Tape off, no lifting! I am SO lovin' this!!!


----------



## Zombie_61 (Apr 21, 2004)

Looks good from here so far!

Y'know, I've seen the movie a number of times and I watched the show way back when, but I never really gave the Seaview much thought. After reading the various threads around here lately, I've really gained a greater appreciation for her.


----------



## oshkosh619 (Feb 24, 2009)

Chrisisall said:


> Tape off, no lifting! I am SO lovin' this!!!

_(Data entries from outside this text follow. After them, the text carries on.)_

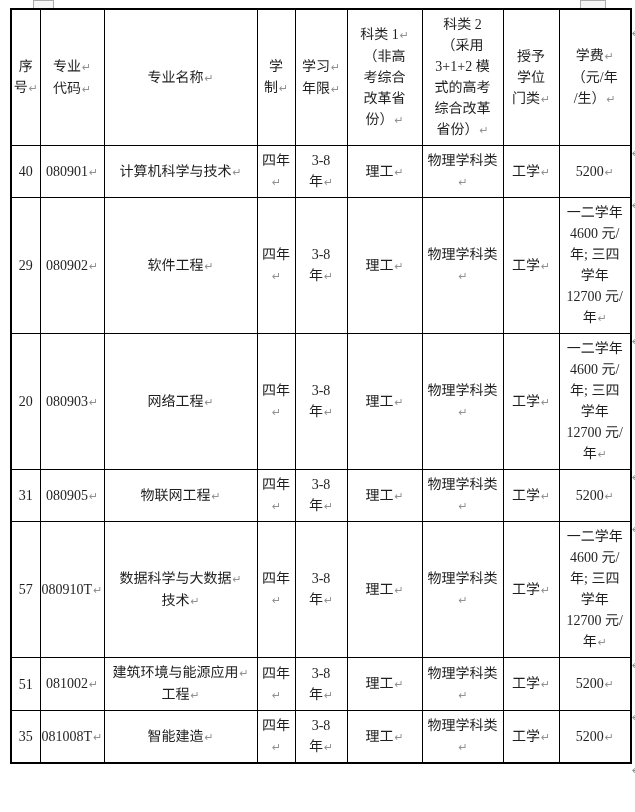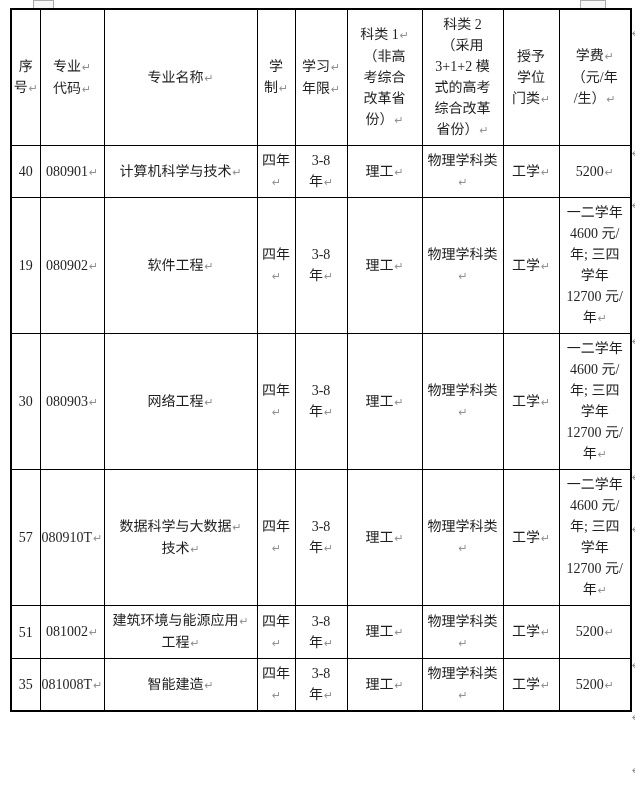"19" td.cell-seq { text: 19 -> 29 }
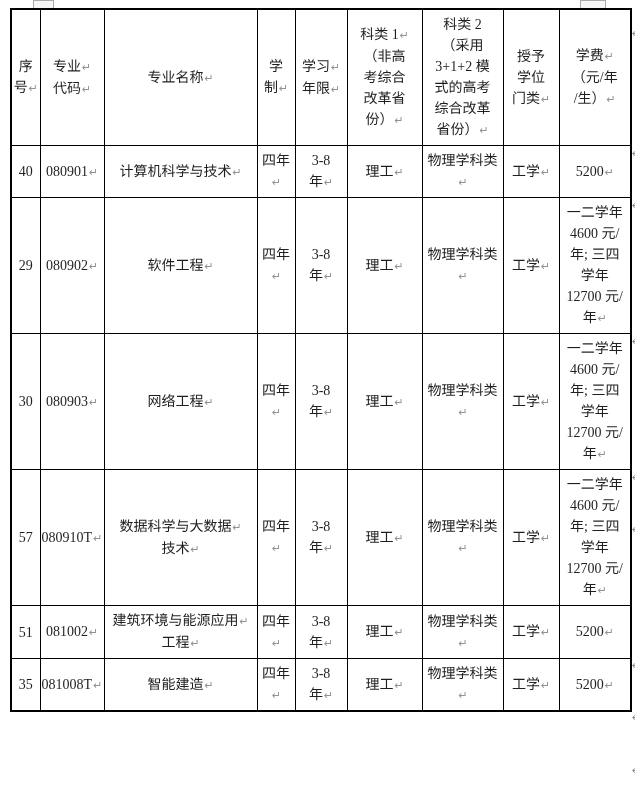"30" td.cell-seq { text: 30 -> 20 }
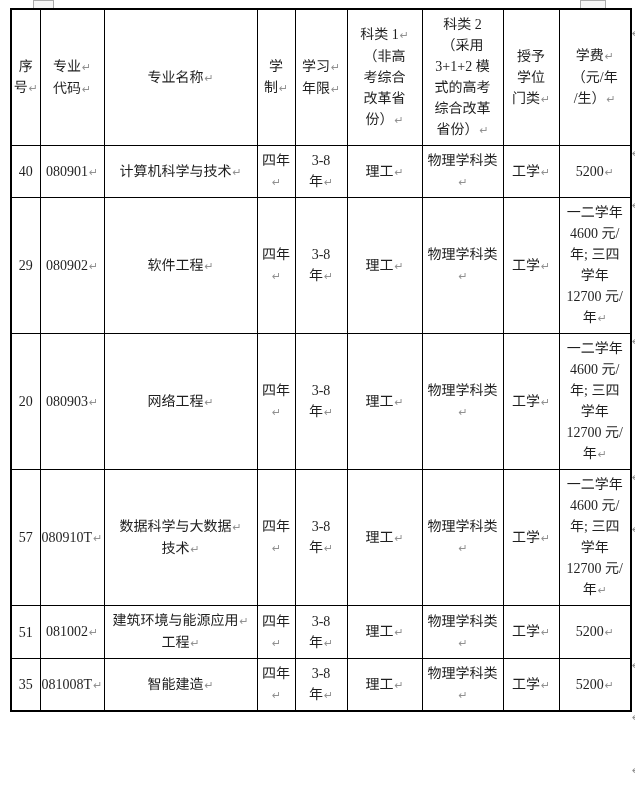"31" tr { html: none -> <tr> <td>31</td> <td>080905<span>↵</span></td> <td>物联网工程<span>↵</span></td> <td>四年<span>↵</span></td> <td>3-8 年<span>↵</span></td> <td>理工<span>↵</span></td> <td>物理学科类<span>↵</span></td> <td>工学<span>↵</span></td> <td>5200<span>↵</span></td> </tr> }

Beautiful work Chris!! Top notch build and paint. When I finally get around to my Seaview, I hope she comes out as well. Thanks for the tips along the way!


----------



## Chrisisall (May 12, 2011)

oshkosh619 said:


> Beautiful work Chris!!
> Thanks for the tips along the way!


Thanks! Here's another tip: this last set of seams is the worst. Just when I thought it'd be smooth sailing from here on in, more sanding ...!!! 
As The Robot said, "If it is worth doing, it is worth doing _well_.":grin2:


----------



## Steve H (Feb 8, 2009)

I know you're past this stage by now but have you ever tried this plastic poly putty stuff? There's different brands, I've tried this 'Perfect Plastic Putty' stuff by Deluxe Materials.

I'm a convert. It's amazing stuff. It's a water soluble putty that air cures. Best of all, it stays workable (when moistened) for a good amount of time. maybe I've got a bad batch or I'm not doing it right but I've found it's a good idea to seal it with a primer (or Mr. Surfacer) before painting. 

Here's the magic. That seam you've got there? smear on the putty, get it worked into the seam, then gently, with a damp paper towel, wipe away the excess. You could do the same with a wet Q-tip. Let dry, I'd give it a day. Prime, paint, done. 

If you've done it right, no sanding. 

My experiment was one of my DST Communicators, that little hole on the side for the 'remove to try me' tag. One of the problems some had was puttying that hole without damaging the 'Krydex' texture. Poly putty, damp smooth, a black Gundam marker (didn't even prime it! It WAS a test after all  ) and you can't even tell that hole was ever there.

I wish I had this stuff 30 years ago.


----------



## Chrisisall (May 12, 2011)

Steve H said:


> 'Perfect Plastic Putty' stuff by Deluxe Materials.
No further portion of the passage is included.